Em um projeto recente, observei o efeito composto. Uma organização com cerca de oitenta desenvolvedores adotou OIDC federation pra CI em outubro de 2025, substituindo tokens pessoais e de máquina por credenciais efêmeras emitidas por workflow. No mesmo trimestre, aplicou CODEOWNERS obrigatório em todos os repositórios críticos e reduziu permissão de push direto a uma lista nominal de quatro mantenedores por repositório. O tempo médio de merge subiu cerca de dezoito por cento nas primeiras quatro semanas e estabilizou. O ganho veio três meses depois, quando um desenvolvedor teve a conta comprometida via phishing: o atacante conseguiu abrir pull requests, mas não conseguiu fazer merge em nenhum serviço crítico, porque a conta comprometida não era CODEOWNER dos repositórios relevantes. A contenção foi local, feita em menos de uma hora.

O efeito de segunda ordem é que a disciplina de escopo cria rastro auditável. Cada concessão passa a ser uma mudança registrada vinda de uma origem identificável, e cada merge crítico ganha aprovação nominal. A ISO 27001 exige revisão periódica de direitos de acesso no Anexo A.5.18, e essa revisão só se torna factível quando os direitos são granulares o bastante pra serem lidos um a um. Permissões amplas resistem à revisão porque ninguém consegue declarar com confiança se ainda são necessárias; permissões específicas aceitam a pergunta "esta pessoa ainda executa esta tarefa?" com resposta binária.
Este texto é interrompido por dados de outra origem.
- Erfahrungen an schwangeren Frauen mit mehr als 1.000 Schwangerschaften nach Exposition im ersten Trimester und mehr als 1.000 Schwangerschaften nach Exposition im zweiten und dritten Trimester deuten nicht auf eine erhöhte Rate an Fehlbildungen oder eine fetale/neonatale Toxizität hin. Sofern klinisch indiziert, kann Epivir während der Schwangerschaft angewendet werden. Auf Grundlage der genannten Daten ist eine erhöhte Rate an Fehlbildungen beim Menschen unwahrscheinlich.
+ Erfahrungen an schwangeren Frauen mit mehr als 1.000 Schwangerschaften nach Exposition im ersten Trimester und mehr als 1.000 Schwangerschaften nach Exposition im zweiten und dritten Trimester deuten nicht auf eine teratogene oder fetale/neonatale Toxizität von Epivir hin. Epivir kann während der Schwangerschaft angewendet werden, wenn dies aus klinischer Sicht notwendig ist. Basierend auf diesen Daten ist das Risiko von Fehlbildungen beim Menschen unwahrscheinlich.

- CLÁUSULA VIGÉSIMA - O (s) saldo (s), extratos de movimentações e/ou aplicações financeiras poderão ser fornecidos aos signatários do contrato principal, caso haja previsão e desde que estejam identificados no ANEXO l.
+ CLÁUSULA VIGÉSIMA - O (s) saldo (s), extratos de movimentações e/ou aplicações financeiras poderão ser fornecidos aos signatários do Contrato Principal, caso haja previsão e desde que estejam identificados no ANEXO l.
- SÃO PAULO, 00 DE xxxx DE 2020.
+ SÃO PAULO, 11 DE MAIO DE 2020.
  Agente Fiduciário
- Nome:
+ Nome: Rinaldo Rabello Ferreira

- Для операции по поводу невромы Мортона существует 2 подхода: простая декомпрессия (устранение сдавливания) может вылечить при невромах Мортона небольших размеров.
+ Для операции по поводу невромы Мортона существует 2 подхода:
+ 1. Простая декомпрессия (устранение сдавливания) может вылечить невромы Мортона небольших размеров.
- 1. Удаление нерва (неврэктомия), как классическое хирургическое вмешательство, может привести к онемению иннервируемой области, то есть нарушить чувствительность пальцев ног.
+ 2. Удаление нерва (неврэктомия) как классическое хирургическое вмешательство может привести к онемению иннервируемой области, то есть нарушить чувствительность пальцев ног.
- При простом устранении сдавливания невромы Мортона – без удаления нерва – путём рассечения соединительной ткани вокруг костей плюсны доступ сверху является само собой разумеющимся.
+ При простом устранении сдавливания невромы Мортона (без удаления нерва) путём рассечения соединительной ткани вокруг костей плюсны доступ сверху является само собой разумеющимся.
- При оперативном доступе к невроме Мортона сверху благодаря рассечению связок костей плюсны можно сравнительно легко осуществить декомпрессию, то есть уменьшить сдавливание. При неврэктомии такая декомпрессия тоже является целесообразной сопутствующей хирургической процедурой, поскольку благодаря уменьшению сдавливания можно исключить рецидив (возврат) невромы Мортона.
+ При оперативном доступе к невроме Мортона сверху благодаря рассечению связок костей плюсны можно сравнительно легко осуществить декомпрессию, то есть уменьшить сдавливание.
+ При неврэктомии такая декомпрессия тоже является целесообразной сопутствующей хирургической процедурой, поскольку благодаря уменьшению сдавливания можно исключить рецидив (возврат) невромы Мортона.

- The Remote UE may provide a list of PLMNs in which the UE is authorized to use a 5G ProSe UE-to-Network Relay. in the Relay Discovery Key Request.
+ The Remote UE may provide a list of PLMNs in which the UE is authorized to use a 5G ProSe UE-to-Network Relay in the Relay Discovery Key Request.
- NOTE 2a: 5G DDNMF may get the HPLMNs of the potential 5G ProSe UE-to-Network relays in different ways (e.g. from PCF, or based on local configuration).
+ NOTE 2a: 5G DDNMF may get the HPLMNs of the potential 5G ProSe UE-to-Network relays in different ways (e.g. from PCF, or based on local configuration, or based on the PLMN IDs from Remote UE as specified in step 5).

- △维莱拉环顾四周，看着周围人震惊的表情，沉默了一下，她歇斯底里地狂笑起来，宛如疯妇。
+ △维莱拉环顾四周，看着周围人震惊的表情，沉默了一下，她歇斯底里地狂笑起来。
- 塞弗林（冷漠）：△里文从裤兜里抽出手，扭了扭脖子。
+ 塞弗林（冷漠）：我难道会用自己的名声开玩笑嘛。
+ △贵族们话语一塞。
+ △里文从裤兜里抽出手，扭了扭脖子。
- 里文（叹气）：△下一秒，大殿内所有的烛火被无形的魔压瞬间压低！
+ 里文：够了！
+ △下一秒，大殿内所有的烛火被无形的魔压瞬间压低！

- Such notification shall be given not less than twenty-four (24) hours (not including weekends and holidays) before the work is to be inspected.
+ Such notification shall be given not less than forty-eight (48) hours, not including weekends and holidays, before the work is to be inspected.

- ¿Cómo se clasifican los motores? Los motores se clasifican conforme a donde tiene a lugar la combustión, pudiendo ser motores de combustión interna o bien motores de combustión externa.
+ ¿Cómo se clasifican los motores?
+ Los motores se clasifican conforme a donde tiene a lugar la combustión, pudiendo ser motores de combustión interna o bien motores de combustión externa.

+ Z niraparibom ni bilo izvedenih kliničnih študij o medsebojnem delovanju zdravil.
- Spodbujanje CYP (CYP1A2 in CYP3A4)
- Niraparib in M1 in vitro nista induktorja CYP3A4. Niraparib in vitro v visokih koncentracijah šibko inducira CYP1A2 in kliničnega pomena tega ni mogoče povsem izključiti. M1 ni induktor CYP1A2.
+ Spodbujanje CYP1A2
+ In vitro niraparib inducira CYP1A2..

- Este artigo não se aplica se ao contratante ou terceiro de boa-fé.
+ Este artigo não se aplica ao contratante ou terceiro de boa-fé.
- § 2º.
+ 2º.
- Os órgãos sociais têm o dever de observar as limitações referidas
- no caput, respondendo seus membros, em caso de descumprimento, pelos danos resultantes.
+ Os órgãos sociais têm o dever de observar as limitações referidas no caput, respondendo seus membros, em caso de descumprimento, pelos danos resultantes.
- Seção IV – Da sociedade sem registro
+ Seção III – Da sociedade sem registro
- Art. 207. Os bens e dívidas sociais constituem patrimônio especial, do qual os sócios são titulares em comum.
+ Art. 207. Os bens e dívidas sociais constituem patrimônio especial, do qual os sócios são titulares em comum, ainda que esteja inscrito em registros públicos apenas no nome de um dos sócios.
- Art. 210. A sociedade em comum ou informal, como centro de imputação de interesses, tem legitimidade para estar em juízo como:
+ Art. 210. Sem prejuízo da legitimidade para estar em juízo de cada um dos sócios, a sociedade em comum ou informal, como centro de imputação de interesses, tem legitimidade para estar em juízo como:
O perímetro de controle de acesso termina no ponto onde uma identidade pode causar efeito observável em produção. Em organizações modernas esse ponto está, com frequência, dentro do repositório de código e do pipeline que dali deriva. Tratar essas camadas como infraestrutura secundária produz uma assimetria que o adversário identifica antes do auditor, e a assimetria é onde o incidente acontece.